+++ Supplied information +++

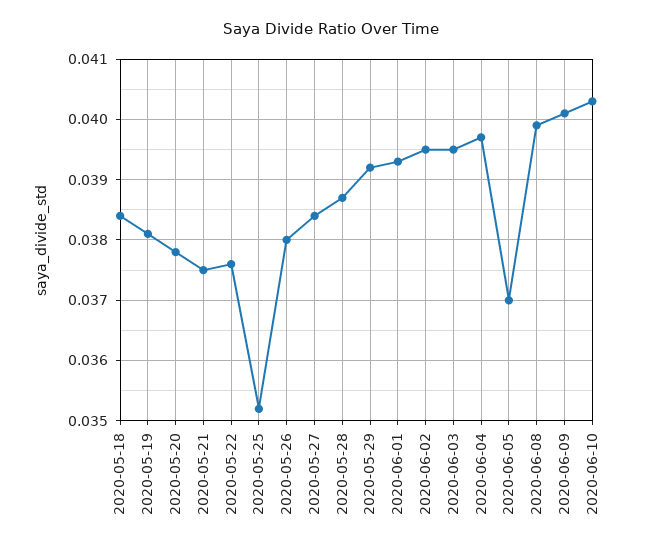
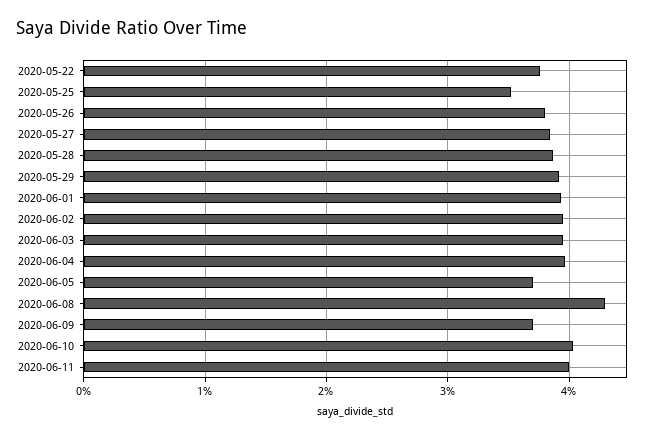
2020-05-18: 0.0384 -> none
2020-05-19: 0.0381 -> none
2020-05-20: 0.0378 -> none
2020-05-21: 0.0375 -> none
2020-06-08: 0.0399 -> 0.043
2020-06-09: 0.0401 -> 0.037
2020-06-11: none -> 0.04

+++

■ Exercise directions ■
Every line above is to be written out unchanged, with the pictures omitted.

■ Exercise output ■
2020-05-18: 0.0384 -> none
2020-05-19: 0.0381 -> none
2020-05-20: 0.0378 -> none
2020-05-21: 0.0375 -> none
2020-06-08: 0.0399 -> 0.043
2020-06-09: 0.0401 -> 0.037
2020-06-11: none -> 0.04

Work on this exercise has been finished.